Wie Katzen ihre Artgenossen ertragen

Ob Katzen alleine oder mit Artgenossen unter einem Dach leben, entscheidet der Mensch. Von Natur aus sind die Haustiere jedenfalls Einzelgängerinnen. Um den Alltag in der Gruppe dennoch zu meistern, helfen den Tieren Hormone und ihre Darmflora, wie eine Studie aus Japan zeigt.

Auch wenn Katzen mit anderen Katzen in einem Haushalt zusammenleben, bedeutet das noch lange nicht, dass sie Gruppentiere sind. Ganz im Gegenteil: Die meisten Katzenarten zeichnen „einzelgängerisches Verhalten und territoriale Ansprüche“ aus, schreibt ein Forschungsteam um Erstautor Hikari Koyasu von der Azabu Universität in Japan.

„Bestimmte Verhaltensstrategien ermöglichen es den Tieren dennoch zusammenzuleben“, so die Studienautorinnen und -autoren, die einen Zusammenhang zwischen dem Sozialverhalten der Tiere und ihrem Hormonspiegel sowie dem Mikrobiom des Darms entdeckten. Welche Auswirkungen dies auf die Gruppendynamik von Katzen hat, beleuchtet ihre Studie, die nun im Fachjournal „PLoS ONE“ veröffentlicht wurde.

„Big Brother“ in der Katzen-WG

Die Untersuchung wurde mit drei Gruppen mit jeweils fünf Katzen aus einem Tierheim durchgeführt.
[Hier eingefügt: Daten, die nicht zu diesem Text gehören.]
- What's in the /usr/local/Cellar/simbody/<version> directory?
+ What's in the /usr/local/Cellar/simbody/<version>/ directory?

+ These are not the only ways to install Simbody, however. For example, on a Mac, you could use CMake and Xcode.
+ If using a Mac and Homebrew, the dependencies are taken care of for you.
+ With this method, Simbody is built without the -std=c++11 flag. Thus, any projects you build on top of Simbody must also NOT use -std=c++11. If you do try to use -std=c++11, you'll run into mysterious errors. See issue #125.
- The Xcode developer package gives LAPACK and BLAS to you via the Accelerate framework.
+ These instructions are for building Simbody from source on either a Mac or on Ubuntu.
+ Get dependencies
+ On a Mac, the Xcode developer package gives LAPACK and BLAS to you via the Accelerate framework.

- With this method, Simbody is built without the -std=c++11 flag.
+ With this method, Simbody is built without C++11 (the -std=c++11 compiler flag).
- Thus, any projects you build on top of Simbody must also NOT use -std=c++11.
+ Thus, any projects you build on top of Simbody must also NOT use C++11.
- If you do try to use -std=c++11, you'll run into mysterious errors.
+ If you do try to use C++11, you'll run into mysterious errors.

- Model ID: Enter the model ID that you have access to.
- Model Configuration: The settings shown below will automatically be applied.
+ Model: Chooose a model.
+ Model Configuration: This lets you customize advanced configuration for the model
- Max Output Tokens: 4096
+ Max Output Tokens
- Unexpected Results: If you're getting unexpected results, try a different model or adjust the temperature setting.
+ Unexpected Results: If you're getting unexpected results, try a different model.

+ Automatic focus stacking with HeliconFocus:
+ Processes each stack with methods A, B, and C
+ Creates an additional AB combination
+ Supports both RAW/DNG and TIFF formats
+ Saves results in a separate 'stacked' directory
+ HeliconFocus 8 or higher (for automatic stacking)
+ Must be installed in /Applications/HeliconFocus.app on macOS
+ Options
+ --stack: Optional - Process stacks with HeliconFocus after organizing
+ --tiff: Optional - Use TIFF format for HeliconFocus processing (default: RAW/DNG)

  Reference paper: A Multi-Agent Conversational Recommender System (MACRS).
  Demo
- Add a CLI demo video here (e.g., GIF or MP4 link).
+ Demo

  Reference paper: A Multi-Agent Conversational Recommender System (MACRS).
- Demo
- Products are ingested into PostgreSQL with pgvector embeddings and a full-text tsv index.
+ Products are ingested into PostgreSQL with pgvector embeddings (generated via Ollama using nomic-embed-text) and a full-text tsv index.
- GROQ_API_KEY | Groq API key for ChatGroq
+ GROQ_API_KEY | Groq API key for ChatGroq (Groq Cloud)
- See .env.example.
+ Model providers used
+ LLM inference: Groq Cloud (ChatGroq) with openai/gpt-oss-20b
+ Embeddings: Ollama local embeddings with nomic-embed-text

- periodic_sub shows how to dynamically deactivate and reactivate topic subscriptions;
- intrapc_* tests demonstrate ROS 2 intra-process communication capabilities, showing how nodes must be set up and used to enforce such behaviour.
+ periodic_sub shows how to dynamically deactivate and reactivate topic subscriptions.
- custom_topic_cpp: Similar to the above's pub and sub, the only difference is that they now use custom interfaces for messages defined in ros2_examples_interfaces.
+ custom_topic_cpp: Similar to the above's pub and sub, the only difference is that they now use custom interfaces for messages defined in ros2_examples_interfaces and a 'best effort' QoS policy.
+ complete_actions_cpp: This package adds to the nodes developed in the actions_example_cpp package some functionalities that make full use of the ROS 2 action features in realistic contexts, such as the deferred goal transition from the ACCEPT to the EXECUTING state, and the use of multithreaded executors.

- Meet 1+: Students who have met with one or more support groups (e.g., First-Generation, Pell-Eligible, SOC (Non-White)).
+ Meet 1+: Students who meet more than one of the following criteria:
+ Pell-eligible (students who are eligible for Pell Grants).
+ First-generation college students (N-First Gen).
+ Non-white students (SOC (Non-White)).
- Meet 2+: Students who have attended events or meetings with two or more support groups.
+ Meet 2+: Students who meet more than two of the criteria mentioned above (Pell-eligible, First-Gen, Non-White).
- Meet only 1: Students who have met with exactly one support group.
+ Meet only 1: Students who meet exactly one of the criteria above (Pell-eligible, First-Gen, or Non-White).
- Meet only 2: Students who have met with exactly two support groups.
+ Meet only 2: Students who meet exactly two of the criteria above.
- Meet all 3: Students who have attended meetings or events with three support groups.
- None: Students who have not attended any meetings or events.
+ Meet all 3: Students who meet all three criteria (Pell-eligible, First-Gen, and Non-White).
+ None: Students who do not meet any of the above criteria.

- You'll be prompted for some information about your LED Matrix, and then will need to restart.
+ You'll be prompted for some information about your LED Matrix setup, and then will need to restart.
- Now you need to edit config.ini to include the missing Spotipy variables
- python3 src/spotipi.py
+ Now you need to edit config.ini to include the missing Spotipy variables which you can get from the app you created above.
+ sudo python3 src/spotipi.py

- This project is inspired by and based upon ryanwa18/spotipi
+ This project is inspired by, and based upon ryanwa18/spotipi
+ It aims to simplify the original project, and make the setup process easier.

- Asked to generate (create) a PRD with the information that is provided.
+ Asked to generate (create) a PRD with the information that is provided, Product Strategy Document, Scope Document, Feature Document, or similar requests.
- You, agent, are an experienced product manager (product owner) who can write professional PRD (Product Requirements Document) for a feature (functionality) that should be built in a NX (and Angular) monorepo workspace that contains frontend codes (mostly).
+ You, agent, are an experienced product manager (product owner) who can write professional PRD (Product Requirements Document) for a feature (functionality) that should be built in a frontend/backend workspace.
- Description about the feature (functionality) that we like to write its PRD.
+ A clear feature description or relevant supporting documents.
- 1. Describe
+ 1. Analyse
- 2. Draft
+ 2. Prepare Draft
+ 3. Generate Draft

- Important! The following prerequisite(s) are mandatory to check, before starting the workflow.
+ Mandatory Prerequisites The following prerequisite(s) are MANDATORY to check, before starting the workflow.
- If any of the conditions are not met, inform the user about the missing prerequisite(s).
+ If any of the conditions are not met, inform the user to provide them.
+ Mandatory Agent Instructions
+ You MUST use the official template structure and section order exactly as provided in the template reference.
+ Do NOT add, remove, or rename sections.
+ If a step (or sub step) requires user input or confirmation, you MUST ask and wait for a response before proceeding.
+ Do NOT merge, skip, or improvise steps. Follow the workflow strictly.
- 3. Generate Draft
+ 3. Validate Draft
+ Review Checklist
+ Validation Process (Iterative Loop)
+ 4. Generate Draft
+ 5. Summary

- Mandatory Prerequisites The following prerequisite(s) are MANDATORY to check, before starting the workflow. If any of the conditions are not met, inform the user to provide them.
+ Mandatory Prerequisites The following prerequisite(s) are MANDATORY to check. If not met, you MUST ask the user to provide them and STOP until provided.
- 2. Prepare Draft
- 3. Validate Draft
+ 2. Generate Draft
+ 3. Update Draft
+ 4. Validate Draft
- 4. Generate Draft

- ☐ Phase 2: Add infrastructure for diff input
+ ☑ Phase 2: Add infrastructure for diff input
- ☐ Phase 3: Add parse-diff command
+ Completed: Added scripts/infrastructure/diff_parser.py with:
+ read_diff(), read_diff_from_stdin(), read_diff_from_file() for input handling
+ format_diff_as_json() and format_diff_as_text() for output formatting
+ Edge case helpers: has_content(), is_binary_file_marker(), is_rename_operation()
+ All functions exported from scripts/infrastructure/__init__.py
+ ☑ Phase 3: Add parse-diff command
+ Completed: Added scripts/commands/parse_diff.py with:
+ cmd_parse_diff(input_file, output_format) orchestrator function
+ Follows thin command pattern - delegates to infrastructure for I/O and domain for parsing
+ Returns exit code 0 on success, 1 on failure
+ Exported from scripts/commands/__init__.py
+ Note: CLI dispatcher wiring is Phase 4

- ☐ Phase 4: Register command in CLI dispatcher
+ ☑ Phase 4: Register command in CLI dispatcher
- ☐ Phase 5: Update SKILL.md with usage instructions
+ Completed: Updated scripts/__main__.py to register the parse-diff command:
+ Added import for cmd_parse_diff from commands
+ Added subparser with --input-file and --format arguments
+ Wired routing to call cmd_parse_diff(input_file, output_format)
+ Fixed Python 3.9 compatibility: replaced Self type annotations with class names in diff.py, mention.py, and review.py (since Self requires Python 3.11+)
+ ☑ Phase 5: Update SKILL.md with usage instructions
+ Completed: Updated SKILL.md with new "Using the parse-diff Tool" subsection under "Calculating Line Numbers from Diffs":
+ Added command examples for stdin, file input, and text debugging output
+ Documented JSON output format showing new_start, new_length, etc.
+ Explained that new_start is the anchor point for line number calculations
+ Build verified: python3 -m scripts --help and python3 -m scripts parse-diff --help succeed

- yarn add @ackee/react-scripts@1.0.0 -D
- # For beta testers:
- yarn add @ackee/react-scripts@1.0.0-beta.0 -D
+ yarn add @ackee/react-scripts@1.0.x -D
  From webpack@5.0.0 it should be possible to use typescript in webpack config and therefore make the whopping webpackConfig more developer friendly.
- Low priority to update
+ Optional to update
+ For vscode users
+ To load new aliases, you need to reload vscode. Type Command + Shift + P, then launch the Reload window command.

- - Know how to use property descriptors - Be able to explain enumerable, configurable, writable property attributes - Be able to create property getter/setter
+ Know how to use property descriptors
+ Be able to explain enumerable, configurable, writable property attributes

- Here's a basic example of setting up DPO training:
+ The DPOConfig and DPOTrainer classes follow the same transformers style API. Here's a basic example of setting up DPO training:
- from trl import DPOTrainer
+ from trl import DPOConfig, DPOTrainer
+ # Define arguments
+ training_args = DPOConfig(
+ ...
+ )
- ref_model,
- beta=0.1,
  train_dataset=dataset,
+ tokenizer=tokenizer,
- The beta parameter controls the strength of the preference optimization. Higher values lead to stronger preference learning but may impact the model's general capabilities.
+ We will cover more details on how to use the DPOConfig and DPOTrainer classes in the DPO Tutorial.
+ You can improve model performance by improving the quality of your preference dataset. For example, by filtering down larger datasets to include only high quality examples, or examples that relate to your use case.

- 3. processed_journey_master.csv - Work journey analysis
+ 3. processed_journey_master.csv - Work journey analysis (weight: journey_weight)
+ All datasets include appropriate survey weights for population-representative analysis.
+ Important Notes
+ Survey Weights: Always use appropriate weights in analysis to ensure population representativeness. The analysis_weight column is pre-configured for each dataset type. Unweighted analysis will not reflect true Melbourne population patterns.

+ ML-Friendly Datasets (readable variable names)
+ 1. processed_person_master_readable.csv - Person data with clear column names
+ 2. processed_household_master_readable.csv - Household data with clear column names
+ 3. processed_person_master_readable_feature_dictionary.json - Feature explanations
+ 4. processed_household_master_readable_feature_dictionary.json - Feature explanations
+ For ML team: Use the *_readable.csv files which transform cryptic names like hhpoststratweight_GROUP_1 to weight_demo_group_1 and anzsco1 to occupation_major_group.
Während des Experiments wurde jede Fünfergruppe für zwei Wochen in einem Raum der Azabu Universität untergebracht. Darin standen mehr Katzenbette als es Katzen gab, sodass die Tiere sich bei der Suche nach einem Ort zum Ausruhen nicht in die Quere kamen. Es gab zwei Futter- und zwei Wassernäpfe, die immer gut befüllt waren, und fünf Katzenklos.

Katzen, Haustiere
Koyasu et al., CC-BY 4.0
Zwei Mitglieder der japanischen Katzen-WG

Mit Videokameras wurde das Verhalten der Tiere beobachtet und aufgezeichnet. Täglich sammelten die Forscherinnen und Forscher zudem Urinproben der Katzen ein, um deren Hormonspiegel zu messen, und Stuhlproben, um die Mischung der Mikroorganismen im Darm – das Darmmikrobiom – zu analysieren.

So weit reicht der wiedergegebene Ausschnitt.